Different psychotherapies work in different ways according to how much stress they place on the patient-therapist relationship. For short-course therapies such as Cognitive-Behavioural Therapy (CBT), the therapist acts more like an instructor who prescribes different methods by which the patient can control negative thought patterns and behaviours. However for long-term and lifestyle problems where self-image may interfere with the patient’s motivation to get better, more stress is played on using the therapeutic encounter as a ‘model relationship’ in which patients may experience attention and understanding they may have lacked and work out experientially how to alter maladaptive ways of being with others.

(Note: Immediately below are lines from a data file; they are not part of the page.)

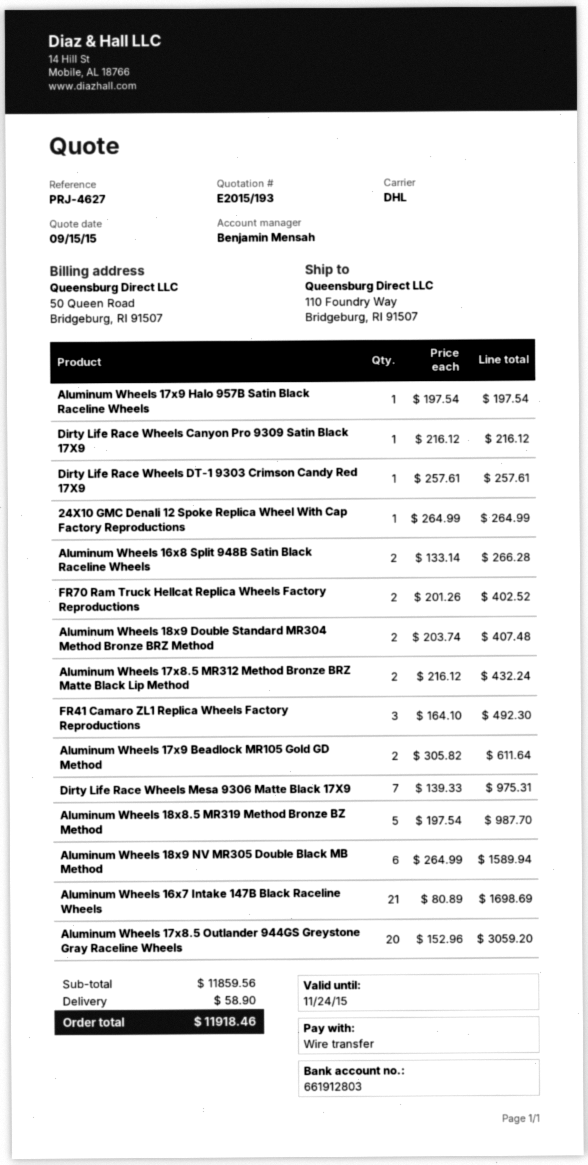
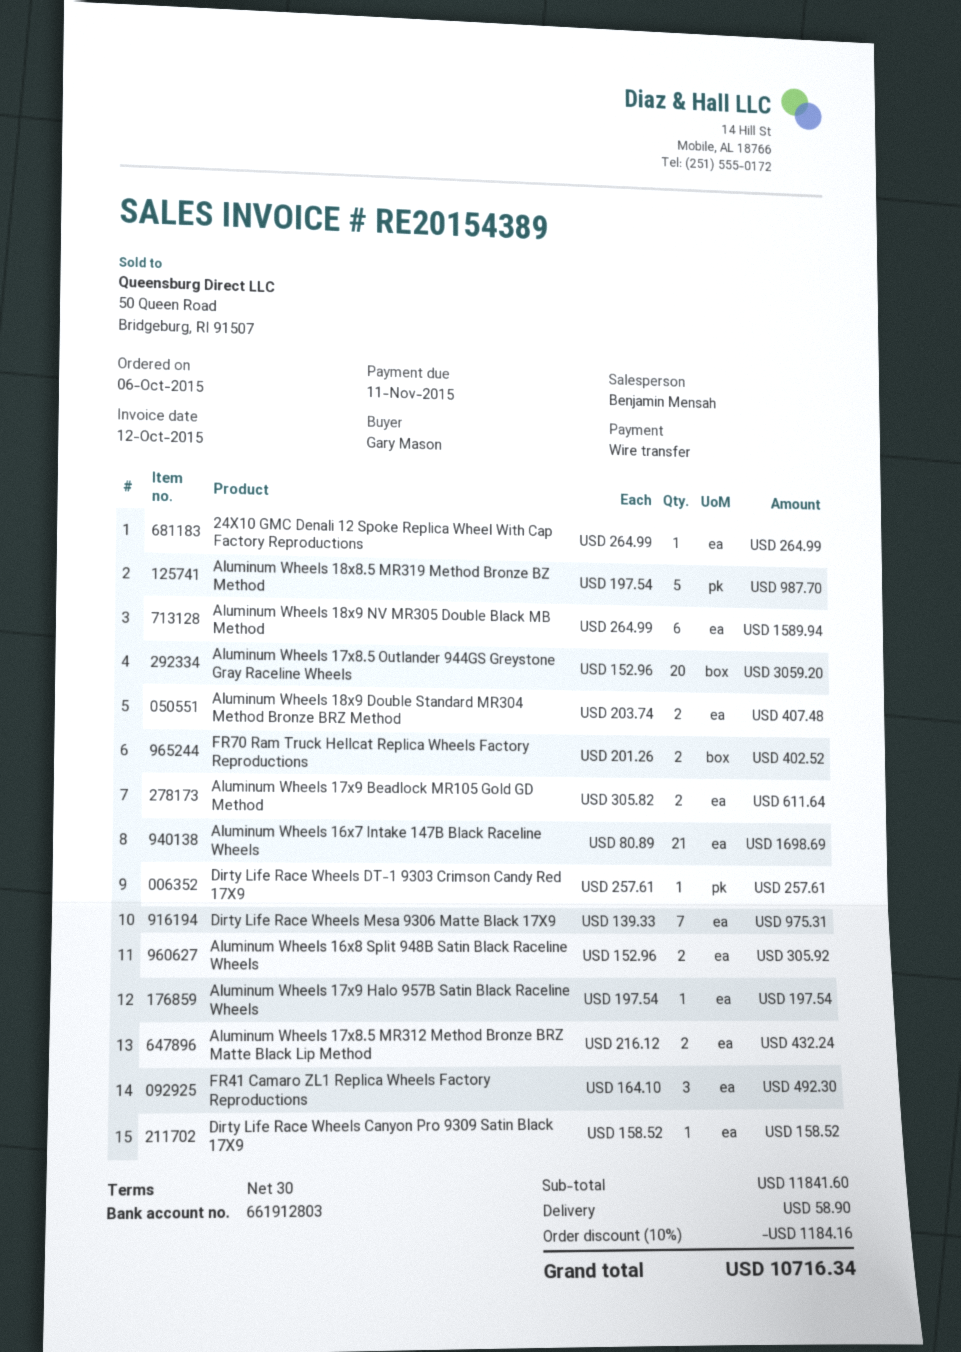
Dirty Life Race Wheels Canyon Pro 9309 Satin Black 17X9: 1 x 216.12 = 216.12 -> 1 x 158.52 = 158.52
Aluminum Wheels 16x8 Split 948B Satin Black Raceline Wheels: 2 x 133.14 = 266.28 -> 2 x 152.96 = 305.92
subtotal: 11859.56 -> 11841.60
discount: none -> 10% = 1184.16
total: 11918.46 -> 10716.34

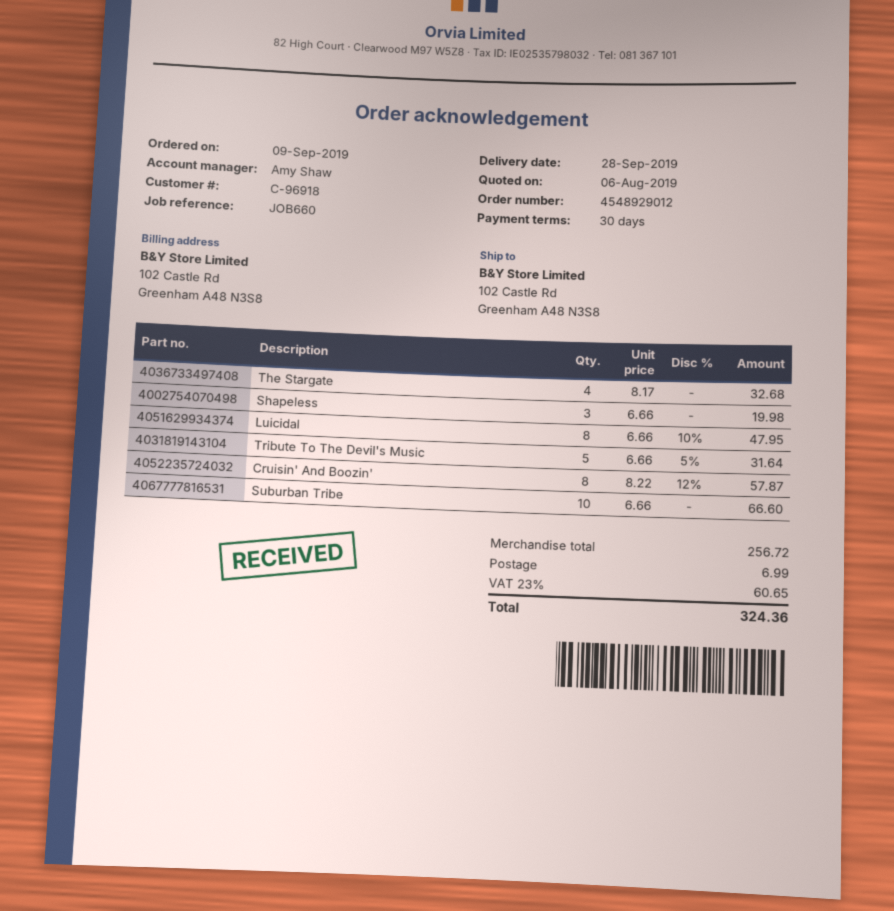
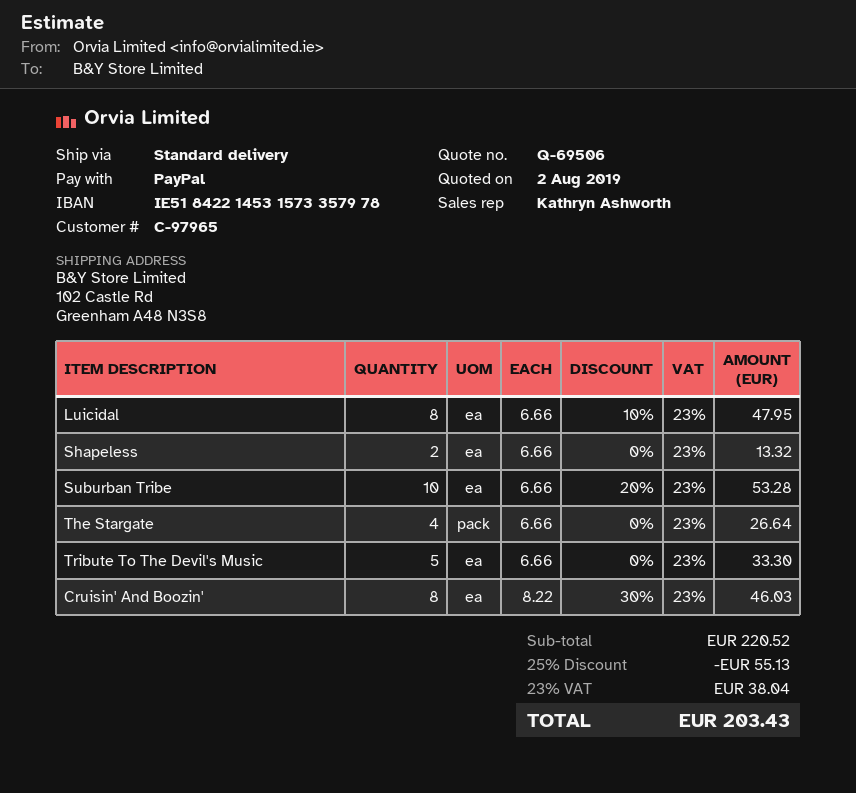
quote date: 2019-08-06 -> 2019-08-02
customer number: C-96918 -> C-97965
sales rep: Amy Shaw -> Kathryn Ashworth
The Stargate: 4 x 8.17 = 32.68 -> 4 x 6.66 = 26.64
Shapeless: 3 x 6.66 = 19.98 -> 2 x 6.66 = 13.32
Tribute To The Devil's Music: 5 x 6.66 - 5% = 31.64 -> 5 x 6.66 = 33.30
Cruisin' And Boozin': 8 x 8.22 - 12% = 57.87 -> 8 x 8.22 - 30% = 46.03
Suburban Tribe: 10 x 6.66 = 66.60 -> 10 x 6.66 - 20% = 53.28
subtotal: 256.72 -> 220.52
discount: none -> 25% = 55.13
shipping: 6.99 -> none
tax: 23% = 60.65 -> 23% = 38.04
total: 324.36 -> 203.43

A meta-review (Gill 2005) of studies of the effectiveness of antidepressants found that patients given antidepressants were 63% more likely to recover from depression than patients given a placebo. However it also found that patients given a placebo were 3.45 times more likely to recover than patients given no treatment. This nicely quantifies the extent to which drugs can alter mental states above and beyond what the patient may be able to do for themselves in ideal situations where the belief that they can get better is itself the thing that cures.
Psychotherapy is sometimes criticised as being a treatment only those already motivated to change can benefit from, and furthermore that it is a ‘western’ or ‘middle class’ approach that depends on the ability to talk about mental experience in terms that are culturally similar to the therapist. In fact there is a huge evidence base as the effectiveness of psychotherapy in all sorts of settings. To give one example of relevance to this chapter (Bolton 2003), 341 men and women from 30 villages in rural Uganda diagnosed with major depression were randomised to receive group interpersonal therapy or no treatment. After 16 weekly sessions, the proportion of subjects meeting the criteria for major depressive disorder fell from 86 to 6% in the psychotherapy group as compared with a fall from 94 to 55% in the control group, or in other words psychotherapy worked 5-6 times better than doing nothing.
The investigators comment that they decided on group psychotherapy because they could not afford to prescribe antidepressants in the African context. This is ironic, as in the UK NHS-provided psychotherapy has long waiting lists and patients are more likely to be given a prescription for psychotherapeutic drugs and left to cope with issues than provided with what is seen as a costly and time-intensive resource.
Cost-effectiveness is a difficult thing to measure in a situation where outcomes are so subjective, both on the part of patient and therapist. However several studies (Browne, Burnand, Scott) have calculated that different kinds of psychotherapy for depression saved anything from £275 over two years to £4500 over doing nothing. Miller (2003) calculated that the depression-associated cost per patient of counselling for mild to moderate depression was £302 for counselling as against £342 for antidepressant prescription, which was statistically equivalent. However this is still an area where the evidence is weak, though qualitative surveys almost universally report that patients value therapy.